Data excerpts:
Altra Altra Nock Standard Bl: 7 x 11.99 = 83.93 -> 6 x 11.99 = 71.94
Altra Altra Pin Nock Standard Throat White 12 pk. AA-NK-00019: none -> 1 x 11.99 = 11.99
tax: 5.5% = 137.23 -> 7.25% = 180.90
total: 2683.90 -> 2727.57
* * *
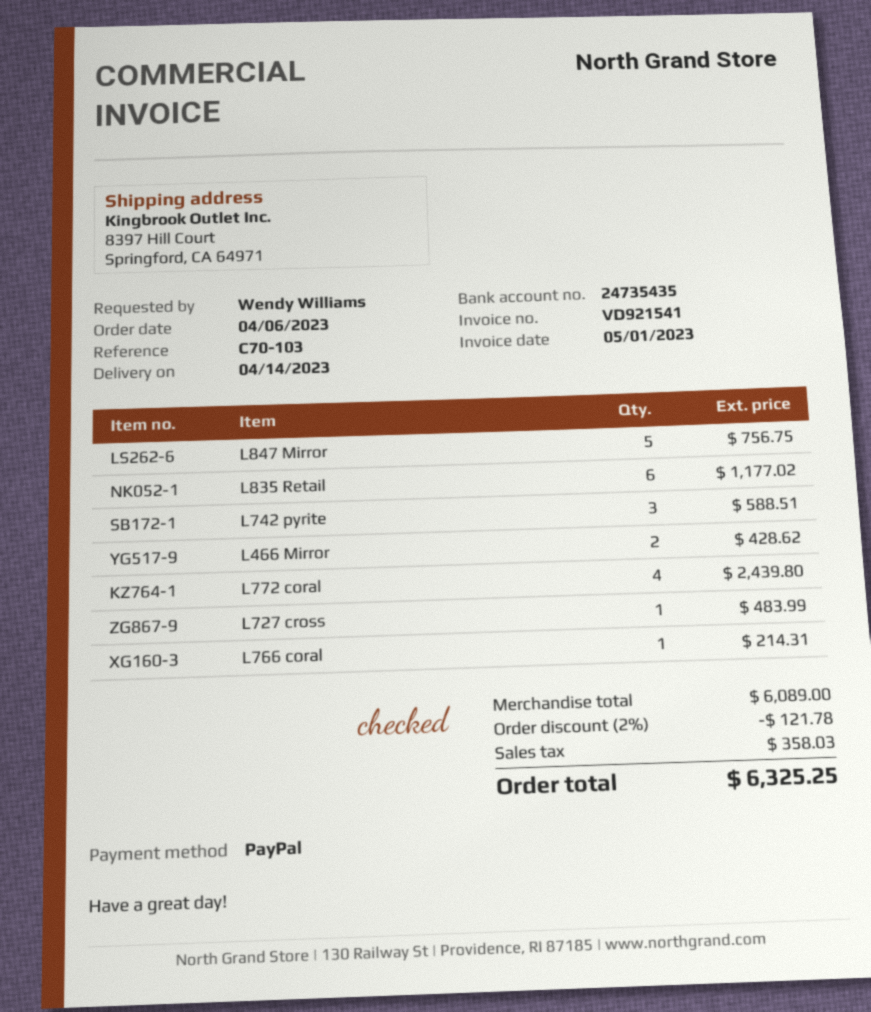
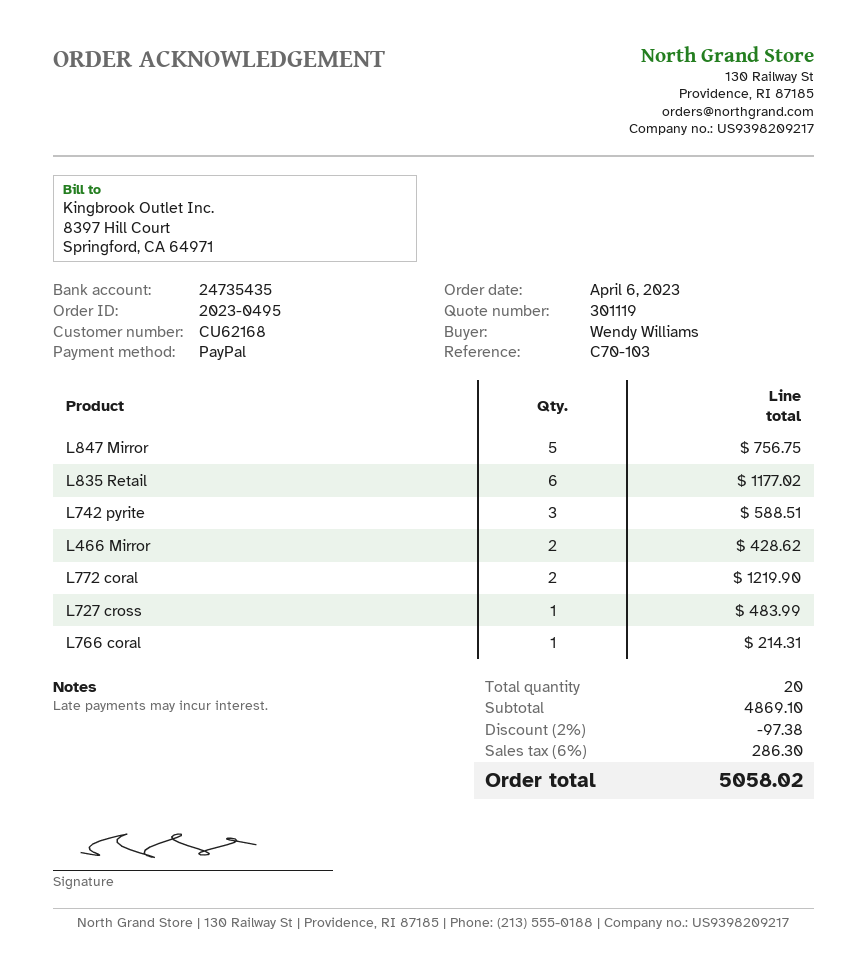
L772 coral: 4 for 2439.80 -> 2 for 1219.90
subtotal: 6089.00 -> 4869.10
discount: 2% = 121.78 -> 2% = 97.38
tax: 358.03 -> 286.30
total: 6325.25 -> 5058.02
==
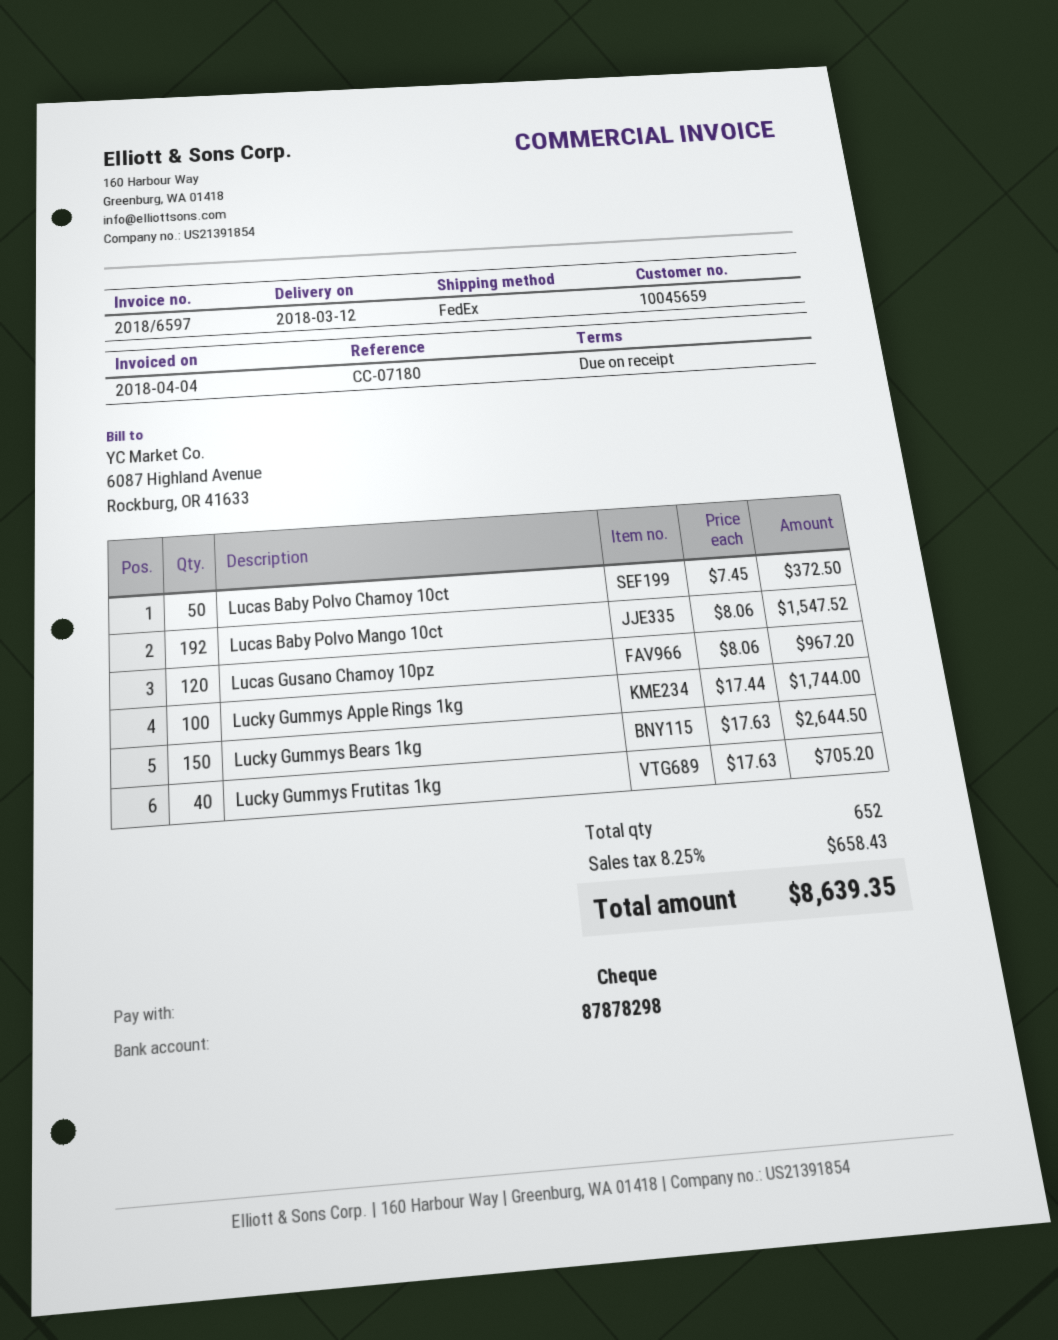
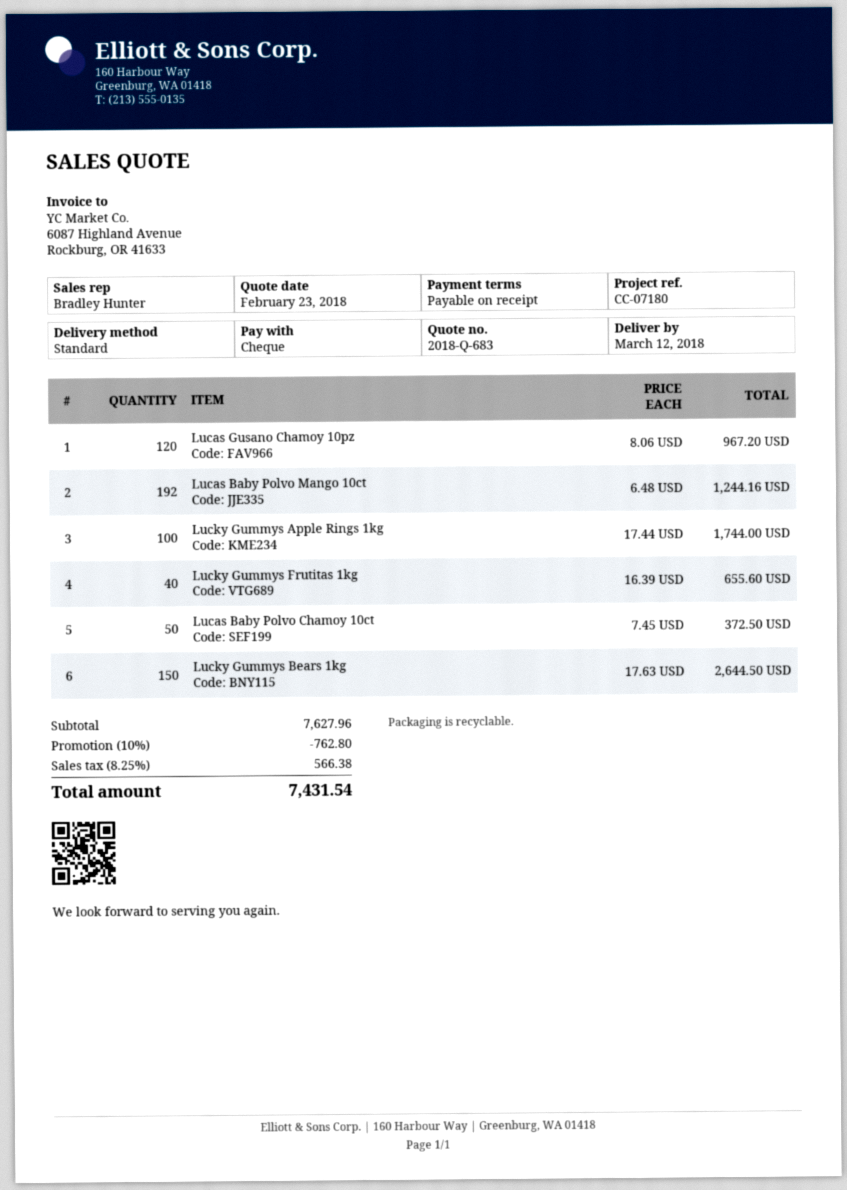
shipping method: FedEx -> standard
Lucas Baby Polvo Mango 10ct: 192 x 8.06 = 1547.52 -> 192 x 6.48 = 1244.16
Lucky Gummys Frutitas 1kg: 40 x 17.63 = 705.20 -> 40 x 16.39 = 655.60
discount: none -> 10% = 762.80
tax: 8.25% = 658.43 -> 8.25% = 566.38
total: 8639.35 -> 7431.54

Required action:
Keeping every character as it is, restate the lines above that run from the line with "Altra Altra Nock" through the line with "total: 2683.90 -> 2727.57", both included, and nothing else.

Written solution:
Altra Altra Nock Standard Bl: 7 x 11.99 = 83.93 -> 6 x 11.99 = 71.94
Altra Altra Pin Nock Standard Throat White 12 pk. AA-NK-00019: none -> 1 x 11.99 = 11.99
tax: 5.5% = 137.23 -> 7.25% = 180.90
total: 2683.90 -> 2727.57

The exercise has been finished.